Data records
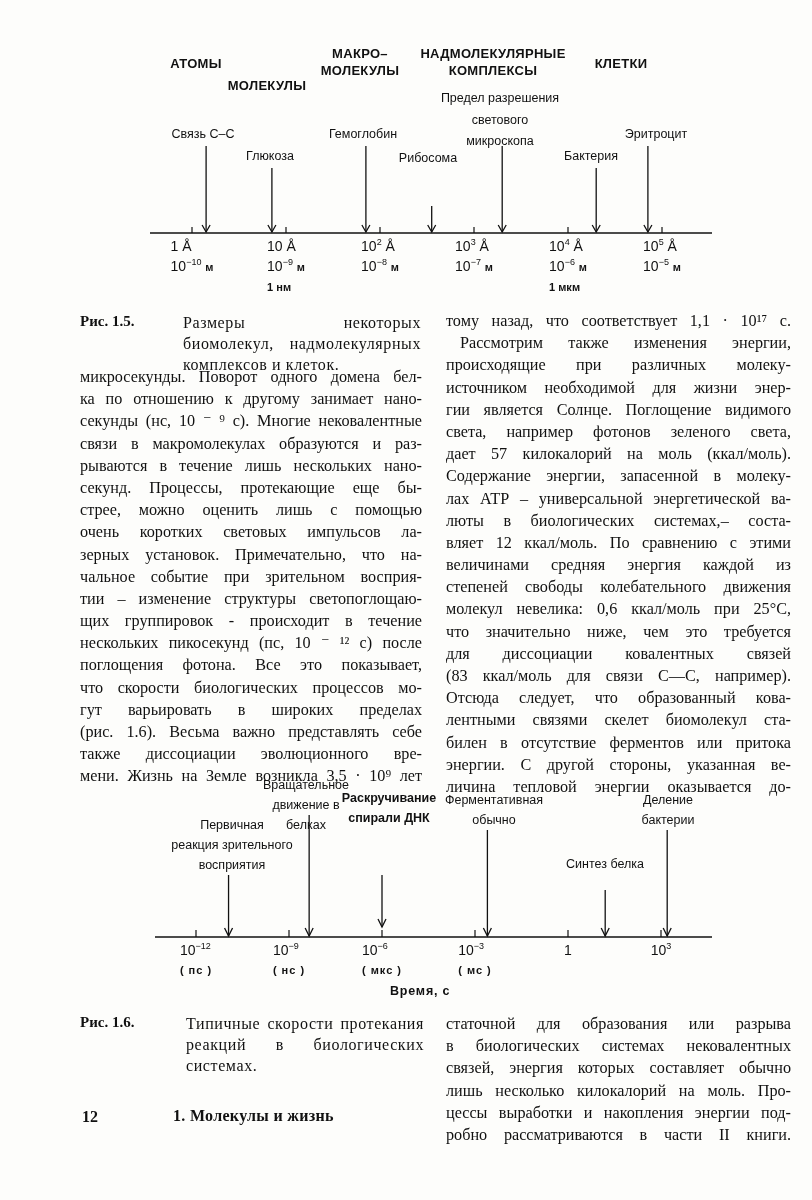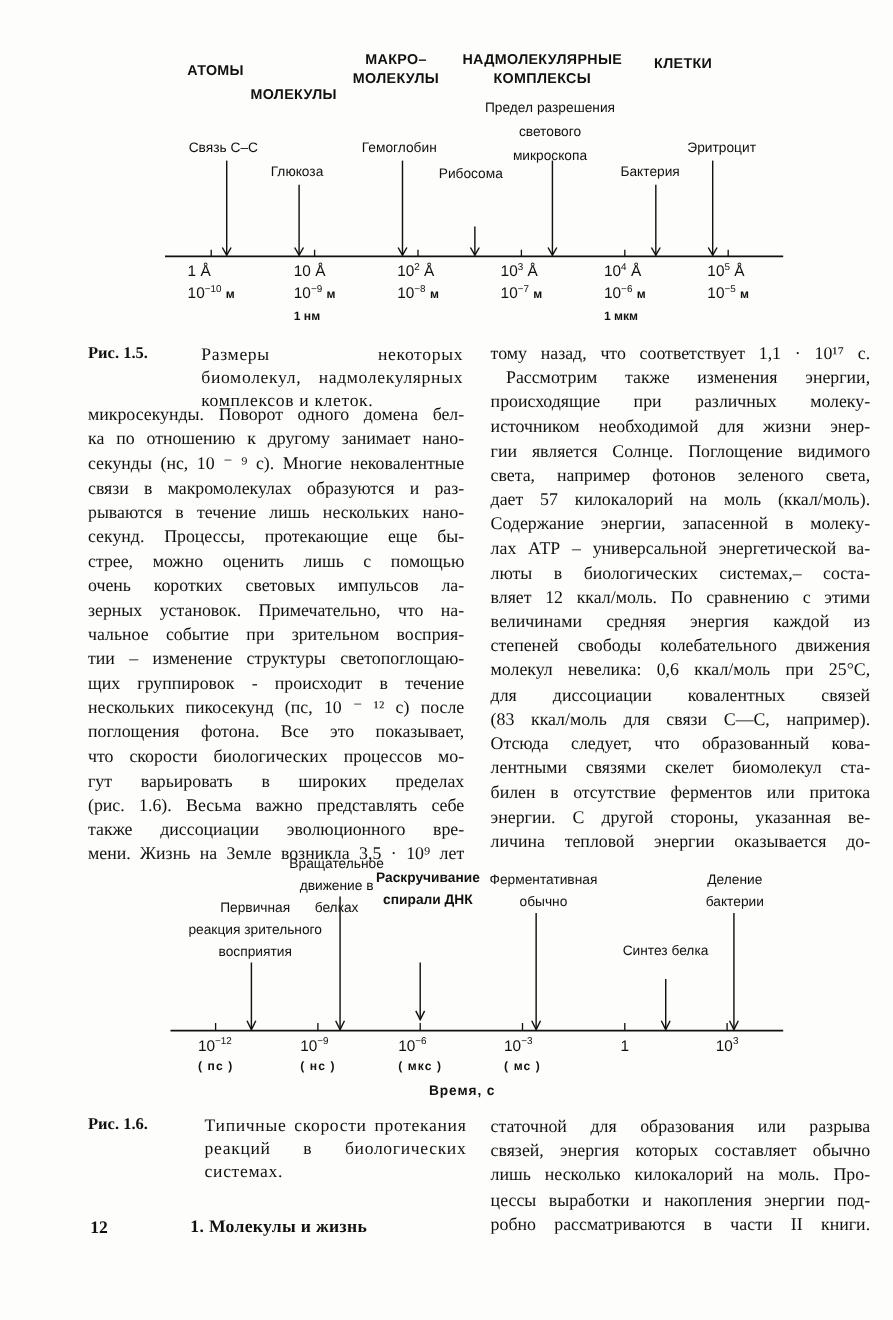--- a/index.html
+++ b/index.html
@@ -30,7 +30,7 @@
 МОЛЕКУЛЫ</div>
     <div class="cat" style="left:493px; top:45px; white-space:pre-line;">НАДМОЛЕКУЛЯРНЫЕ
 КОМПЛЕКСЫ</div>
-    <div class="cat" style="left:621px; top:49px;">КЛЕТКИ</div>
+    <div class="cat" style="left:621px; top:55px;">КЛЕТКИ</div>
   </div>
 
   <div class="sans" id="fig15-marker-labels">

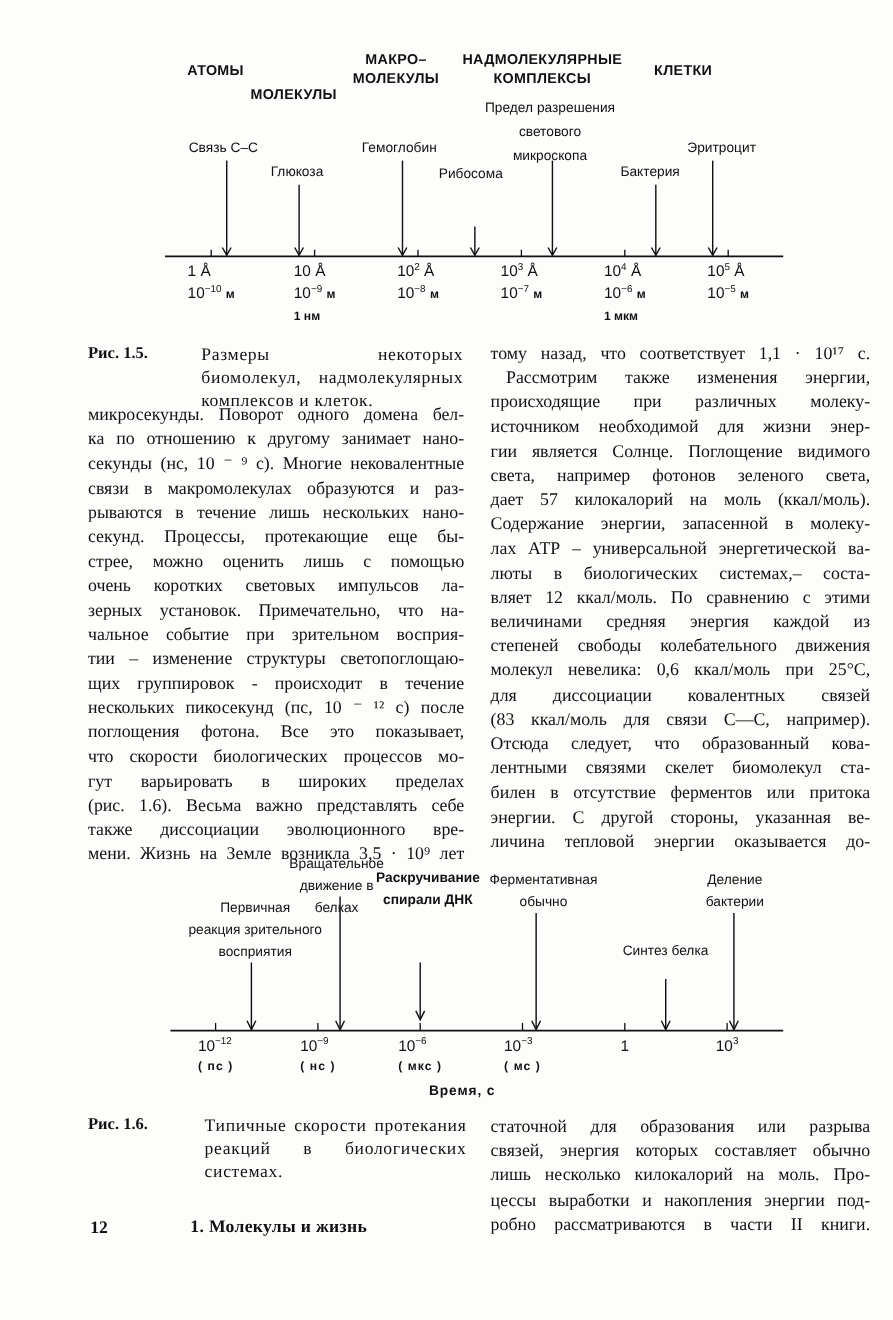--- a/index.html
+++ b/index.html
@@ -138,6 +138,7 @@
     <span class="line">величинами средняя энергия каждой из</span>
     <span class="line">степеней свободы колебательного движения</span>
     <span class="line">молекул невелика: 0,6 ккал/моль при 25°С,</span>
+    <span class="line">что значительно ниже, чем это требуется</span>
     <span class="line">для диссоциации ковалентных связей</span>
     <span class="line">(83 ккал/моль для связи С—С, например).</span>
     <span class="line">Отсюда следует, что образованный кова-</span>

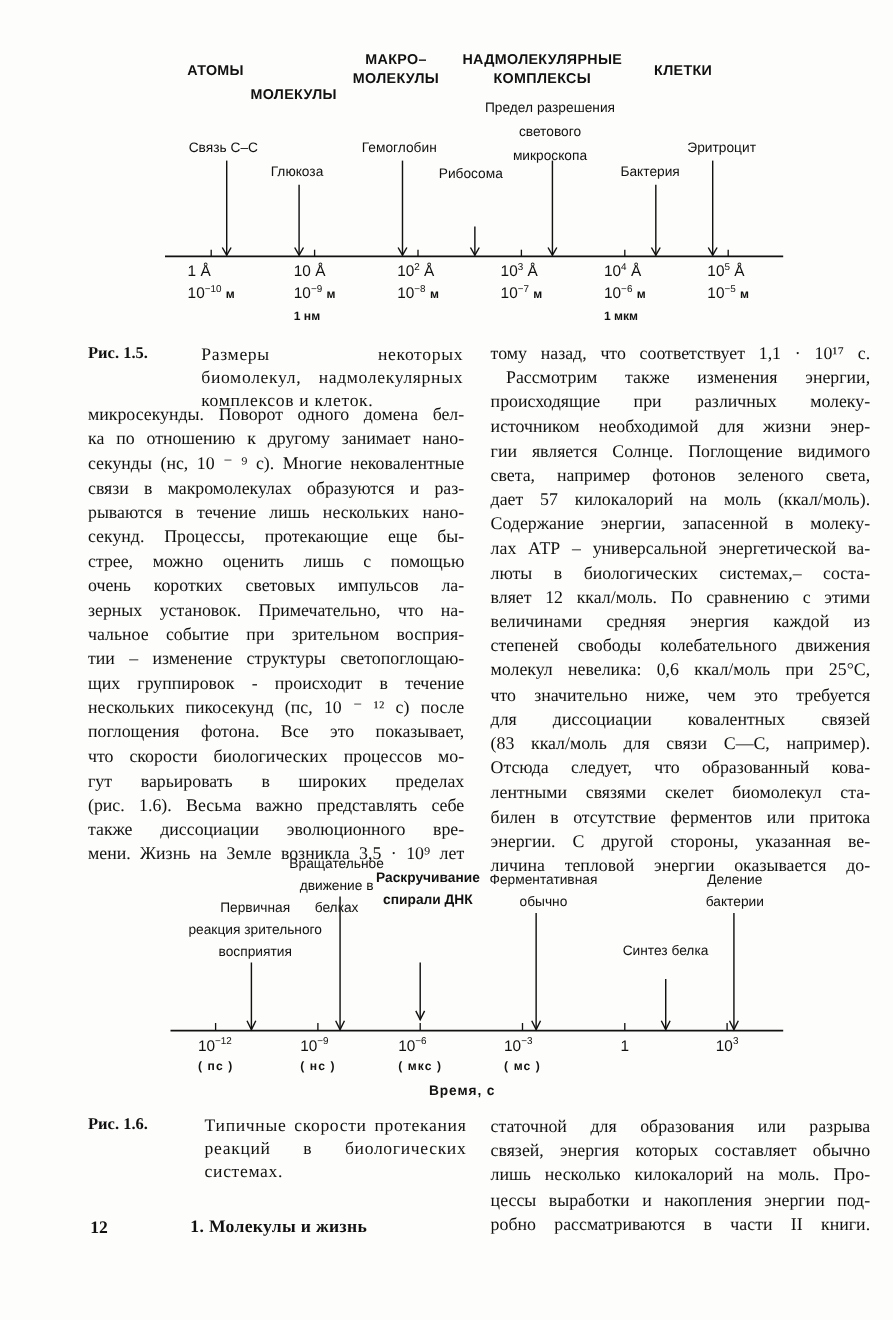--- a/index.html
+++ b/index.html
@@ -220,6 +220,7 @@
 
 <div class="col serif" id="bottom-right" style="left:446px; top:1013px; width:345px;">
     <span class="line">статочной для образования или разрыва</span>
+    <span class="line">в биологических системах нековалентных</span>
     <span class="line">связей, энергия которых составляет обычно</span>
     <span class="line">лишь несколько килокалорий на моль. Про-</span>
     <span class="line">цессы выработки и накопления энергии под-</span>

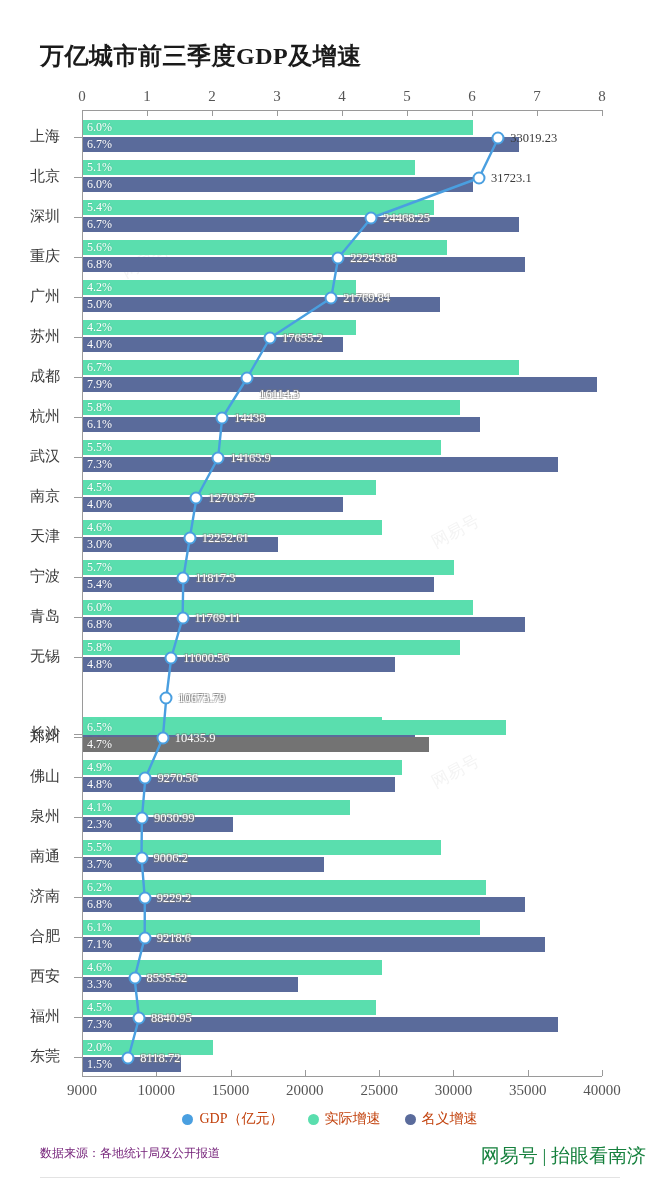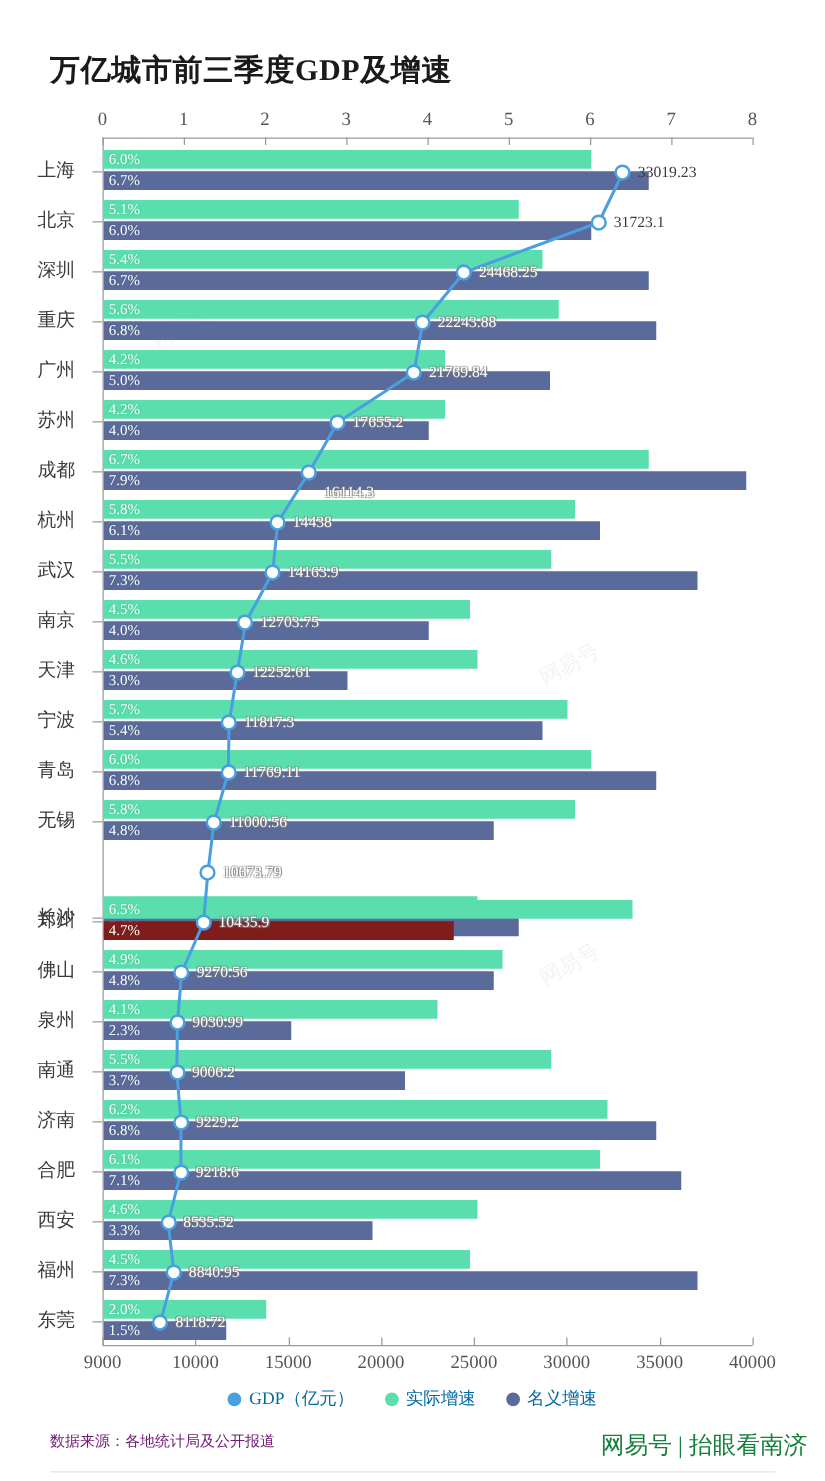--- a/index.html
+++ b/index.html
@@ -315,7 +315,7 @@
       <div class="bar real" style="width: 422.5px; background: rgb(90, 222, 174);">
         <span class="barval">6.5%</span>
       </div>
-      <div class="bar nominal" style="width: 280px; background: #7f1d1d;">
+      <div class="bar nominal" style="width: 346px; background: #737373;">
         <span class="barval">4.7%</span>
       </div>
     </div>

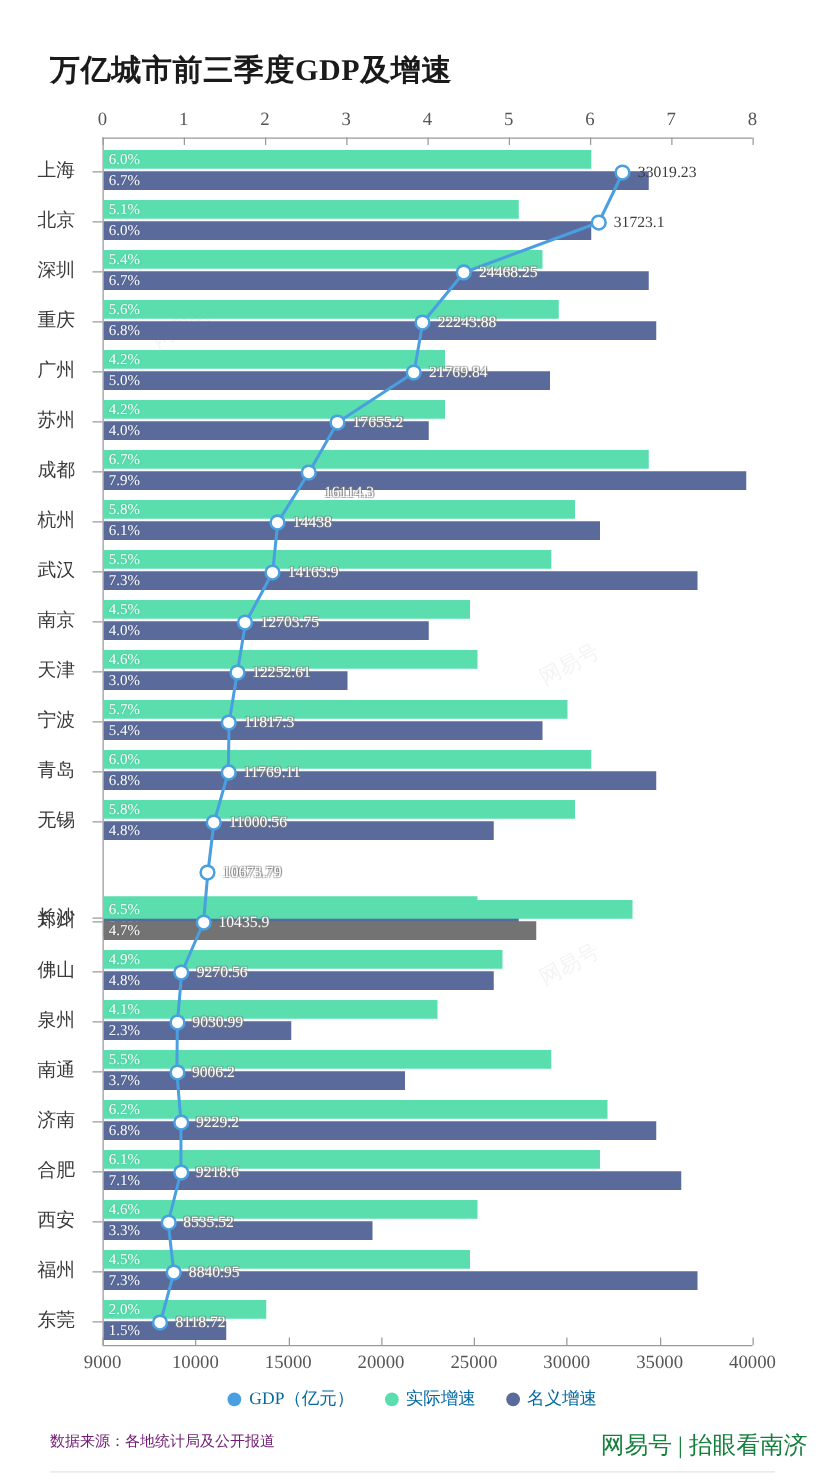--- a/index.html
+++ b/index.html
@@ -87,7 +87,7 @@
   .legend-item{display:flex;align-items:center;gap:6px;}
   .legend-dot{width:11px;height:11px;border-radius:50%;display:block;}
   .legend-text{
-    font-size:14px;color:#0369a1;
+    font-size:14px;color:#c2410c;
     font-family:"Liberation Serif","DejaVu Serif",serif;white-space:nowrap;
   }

> **INSTRUCTIONS TO FOLLOW**:
Aside from the pictures, copy all of the entries exactly.

> **RESULT OF THE TASK**:
--- a/index.html
+++ b/index.html
@@ -30,7 +30,7 @@
 МОЛЕКУЛЫ</div>
     <div class="cat" style="left:493px; top:45px; white-space:pre-line;">НАДМОЛЕКУЛЯРНЫЕ
 КОМПЛЕКСЫ</div>
-    <div class="cat" style="left:621px; top:49px;">КЛЕТКИ</div>
+    <div class="cat" style="left:621px; top:55px;">КЛЕТКИ</div>
   </div>
 
   <div class="sans" id="fig15-marker-labels">

--- a/index.html
+++ b/index.html
@@ -138,6 +138,7 @@
     <span class="line">величинами средняя энергия каждой из</span>
     <span class="line">степеней свободы колебательного движения</span>
     <span class="line">молекул невелика: 0,6 ккал/моль при 25°С,</span>
+    <span class="line">что значительно ниже, чем это требуется</span>
     <span class="line">для диссоциации ковалентных связей</span>
     <span class="line">(83 ккал/моль для связи С—С, например).</span>
     <span class="line">Отсюда следует, что образованный кова-</span>

--- a/index.html
+++ b/index.html
@@ -220,6 +220,7 @@
 
 <div class="col serif" id="bottom-right" style="left:446px; top:1013px; width:345px;">
     <span class="line">статочной для образования или разрыва</span>
+    <span class="line">в биологических системах нековалентных</span>
     <span class="line">связей, энергия которых составляет обычно</span>
     <span class="line">лишь несколько килокалорий на моль. Про-</span>
     <span class="line">цессы выработки и накопления энергии под-</span>

--- a/index.html
+++ b/index.html
@@ -315,7 +315,7 @@
       <div class="bar real" style="width: 422.5px; background: rgb(90, 222, 174);">
         <span class="barval">6.5%</span>
       </div>
-      <div class="bar nominal" style="width: 280px; background: #7f1d1d;">
+      <div class="bar nominal" style="width: 346px; background: #737373;">
         <span class="barval">4.7%</span>
       </div>
     </div>

--- a/index.html
+++ b/index.html
@@ -87,7 +87,7 @@
   .legend-item{display:flex;align-items:center;gap:6px;}
   .legend-dot{width:11px;height:11px;border-radius:50%;display:block;}
   .legend-text{
-    font-size:14px;color:#0369a1;
+    font-size:14px;color:#c2410c;
     font-family:"Liberation Serif","DejaVu Serif",serif;white-space:nowrap;
   }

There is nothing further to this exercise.